Last week I spent $1100 on repairs to my '96 Voyager with 140K on it. Yeah, its a guzzler but I need a minivan for lugging basses, amps and kids around. In my next incarnation I want to drive a Miata.
Last night after my gig downtown I loaded up the rig and started the car... for about three seconds. Then it went kaput. The radio was on so I wasn't quite sure what happened. I was also a bit distracted by the street scene of a very wobbly partygoer who was flailing around attempting to hail a cab (at least, that's what I thought she was doing; perhaps she was keeping the elephants away). So I fired her up again (the car, not the flailer). Nice strong vrrrr but no ooom. Again...same thing. Now I'm starting to get alarmed. It had been raining, maybe something was wet under there. I opened the hood and stared moronically inside. It all looked fine, bone dry, as far as I could tell. When you don't know what you're looking at it ALWAYS looks fine. I got back into the driver's seat, hoping to sneak up on the ignition and make it start up when it wasn't paying attention. But, alas, no dice, fuzzy or otherwise.

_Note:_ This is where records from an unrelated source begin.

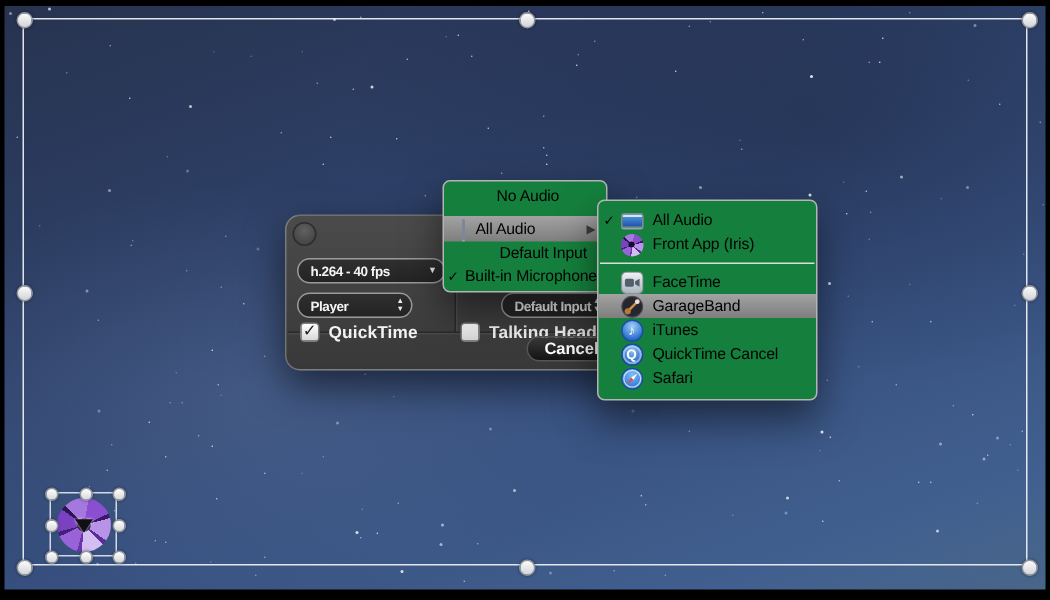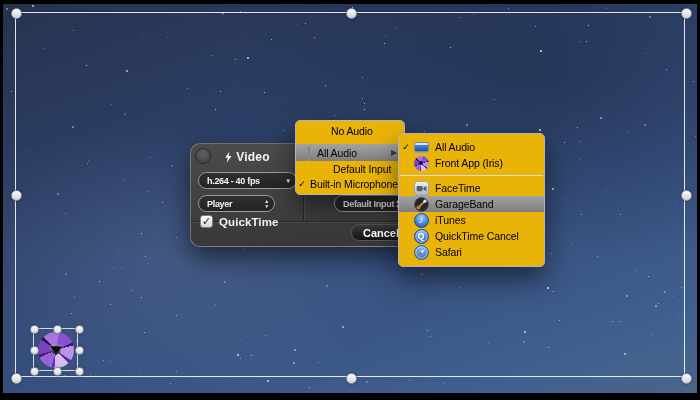--- a/index.html
+++ b/index.html
@@ -57,7 +57,7 @@
     background:linear-gradient(180deg,#3a3a3a,#141414);border:1px solid #555;box-sizing:border-box;
     color:#fff;font-size:11px;font-weight:bold;display:flex;align-items:center;justify-content:center;}
   
-  .menu{position:absolute;background:#eab308;border:1px solid #b4b4b4;border-radius:5px;box-sizing:border-box;
+  .menu{position:absolute;background:#15803d;border:1px solid #b4b4b4;border-radius:5px;box-sizing:border-box;
     box-shadow:0 12px 26px rgba(0,0,0,.5);color:#000;font-size:10.5px;letter-spacing:-.1px;}
   #menu-audio{left:295px;top:120px;width:110px;z-index:20;padding:2px 0;}
   #menu-audio .mrow{display:flex;align-items:center;height:16px;position:relative;}

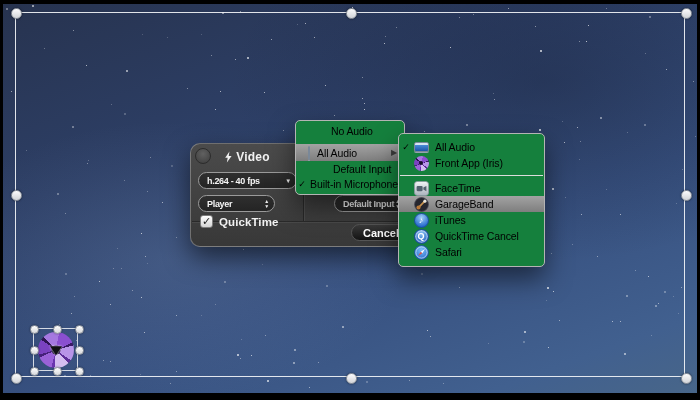--- a/index.html
+++ b/index.html
@@ -291,12 +291,6 @@
 
   <div id="panel">
     <div id="rec-btn"></div>
-    <div id="panel-title">
-      <svg width="8" height="12" viewBox="0 0 10 14">
-        <path d="M6.8 0 L1.5 8 H4.6 L3.6 14 L9.5 5.6 H5.9 Z" fill="#f2f2f2"></path>
-      </svg>
-      <span>Video</span>
-    </div>
     <div id="v-divider"></div>
     <div id="h-divider"></div>
 

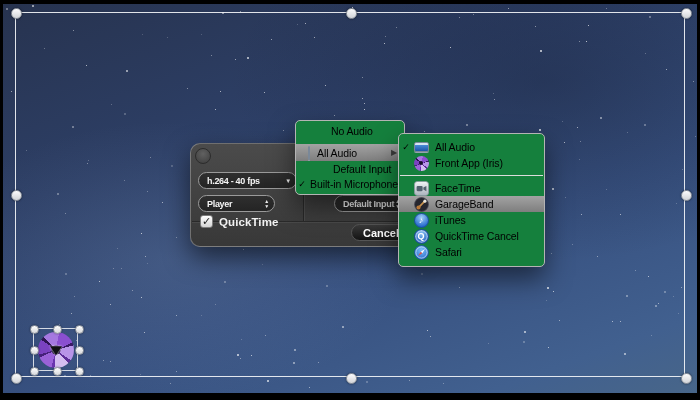--- a/index.html
+++ b/index.html
@@ -318,6 +318,10 @@
       </span>
       <span class="clabel">QuickTime</span>
     </div>
+    <div class="checkrow" id="row-talkinghead">
+      <span class="checkbox"></span>
+      <span class="clabel">Talking Head</span>
+    </div>
     <div id="cancel-btn">
       <span>Cancel</span>
     </div>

The last time a car of mine displayed these symptoms I had broken a timing belt. I sat there trying to remember when I'd last had the belt changed. Uh, 70,000 miles? 90,000? I had no idea. Then the harsh reality of the "glamour of showbiz" started to dawn on me. I've got two gigs tomorrow (today, actually), including one at 9AM. How on earth am I going to get there?
From there the details get way too tedious to write, let alone read. Suffice it to say that I got a ride home with my superhero friend SJA, who also happened to be on my early Sunday gig and chauffeured me to and from that. My minivan did not magically repair itself overnight, against all odds. So I wound up renting a monstrosity of a hatchback called a Chevy HHR. This thing is apparently a re-design of the equally horrendously ugly PT Cruiser. It is copper colored, way too shiny, has terrible sight lines and was the only non SUV on Avis' lot that accommodates my upright bass (just barely).
The second job of the day will more or less cover the cost of the rental car for the next three days. Of course it is a holiday weekend so I have to wait an extra day before my mechanic (who is becoming my best pal) can have a crack at my beater. Meanwhile I'll tool around in the Copper Head and try not to poison anyone with it.